Supplied material >>
▶
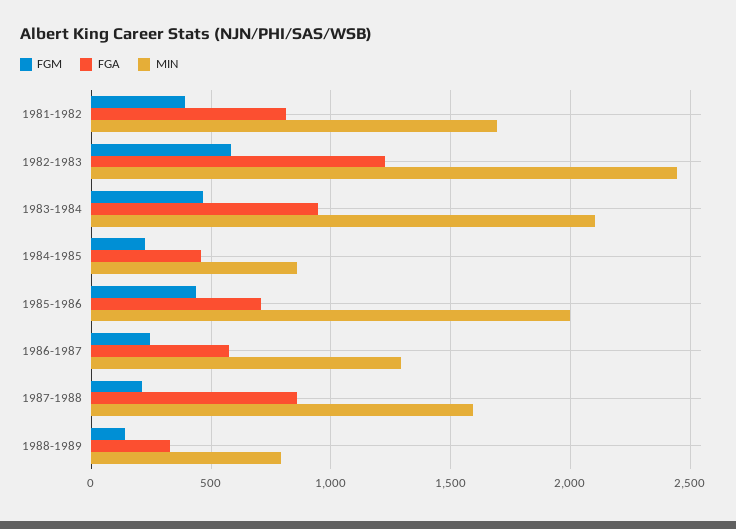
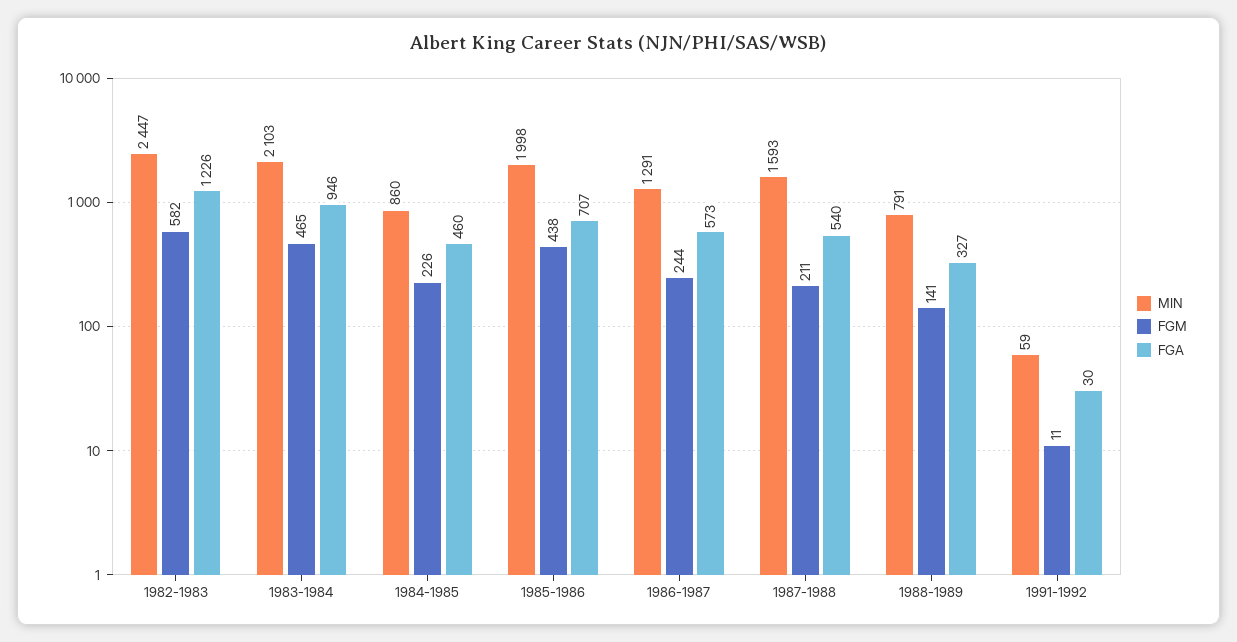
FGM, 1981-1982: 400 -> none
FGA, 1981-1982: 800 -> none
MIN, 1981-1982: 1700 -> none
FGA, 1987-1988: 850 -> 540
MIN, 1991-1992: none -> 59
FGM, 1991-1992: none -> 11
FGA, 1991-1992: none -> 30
◀
▶
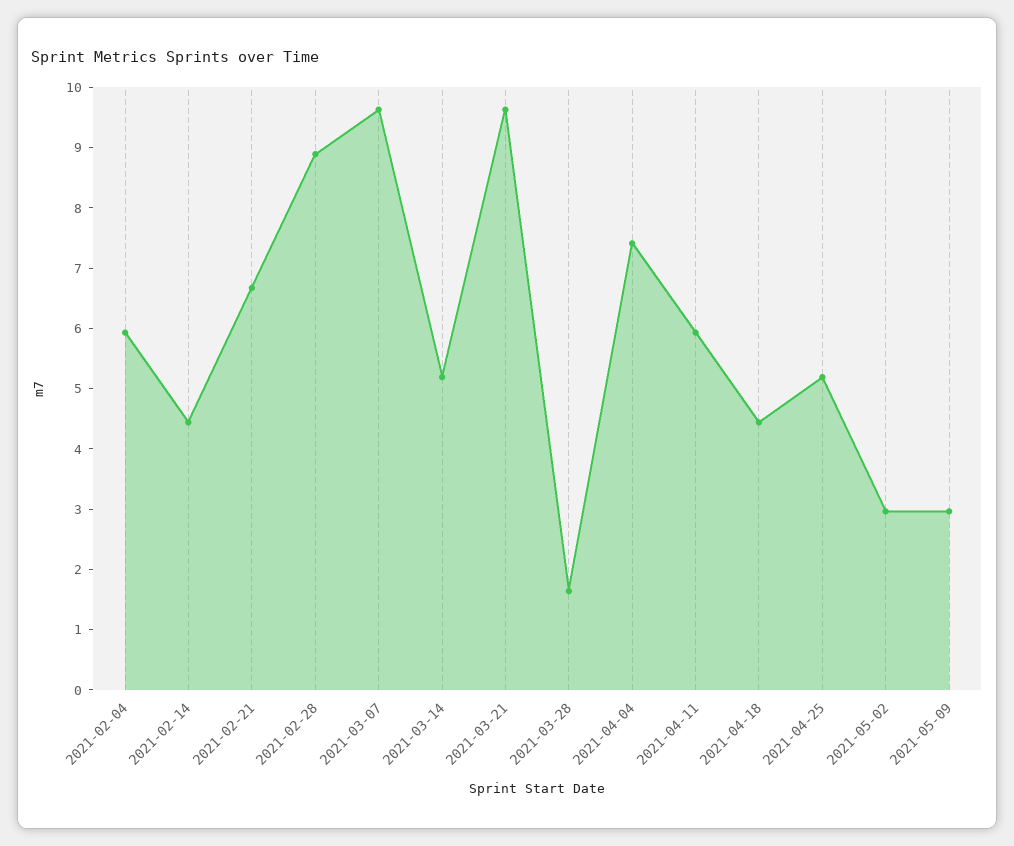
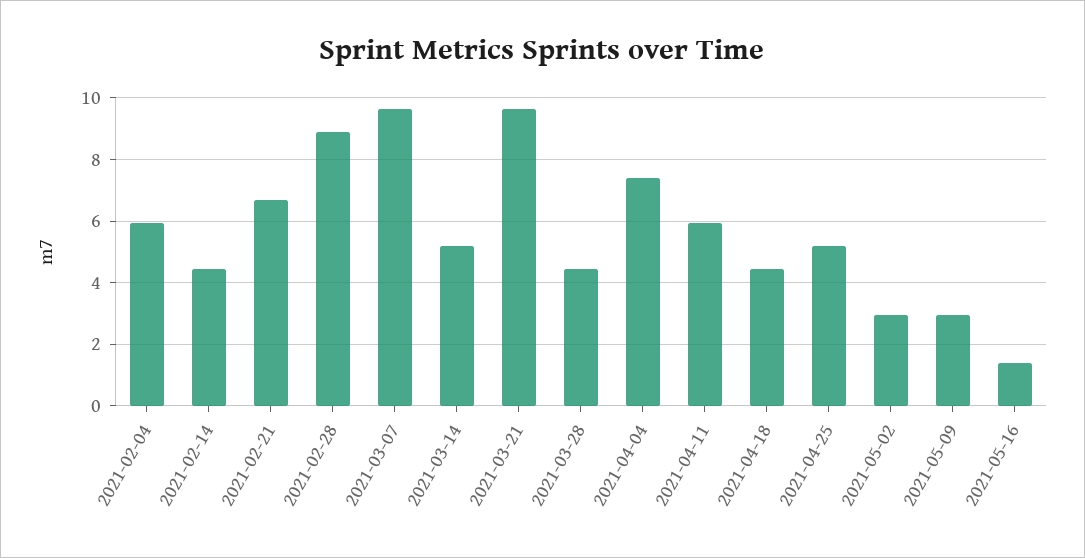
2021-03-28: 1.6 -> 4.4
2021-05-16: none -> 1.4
◀
▶
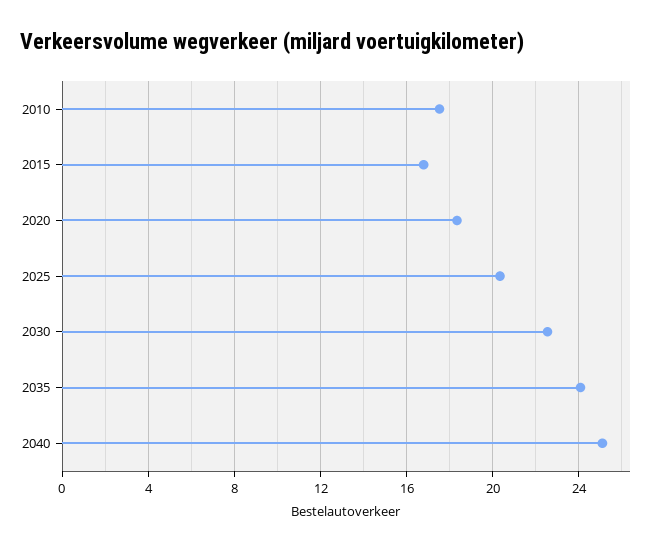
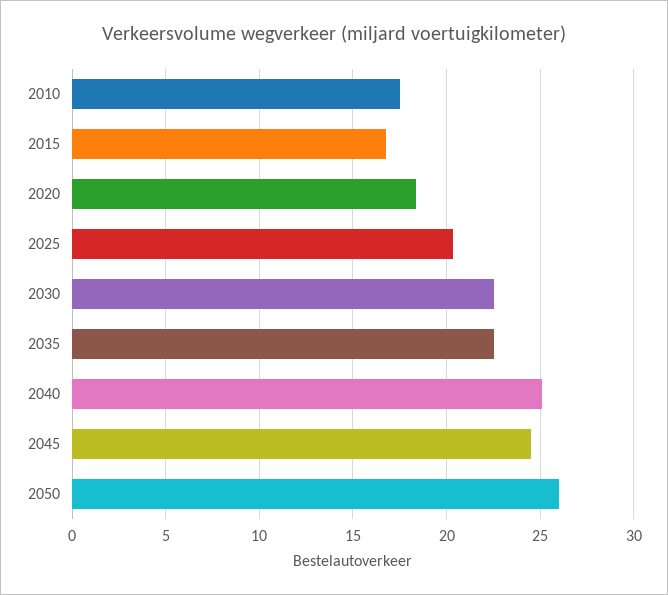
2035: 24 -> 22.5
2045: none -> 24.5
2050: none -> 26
◀
Aim of the exercise >> Go to the line in the material above that contains "FGM, 1981-1982: 400 -> none" and copy exactly from there through the line that contains "FGA, 1991-1992: none -> 30", stopping after it.

Exercise answer >>
FGM, 1981-1982: 400 -> none
FGA, 1981-1982: 800 -> none
MIN, 1981-1982: 1700 -> none
FGA, 1987-1988: 850 -> 540
MIN, 1991-1992: none -> 59
FGM, 1991-1992: none -> 11
FGA, 1991-1992: none -> 30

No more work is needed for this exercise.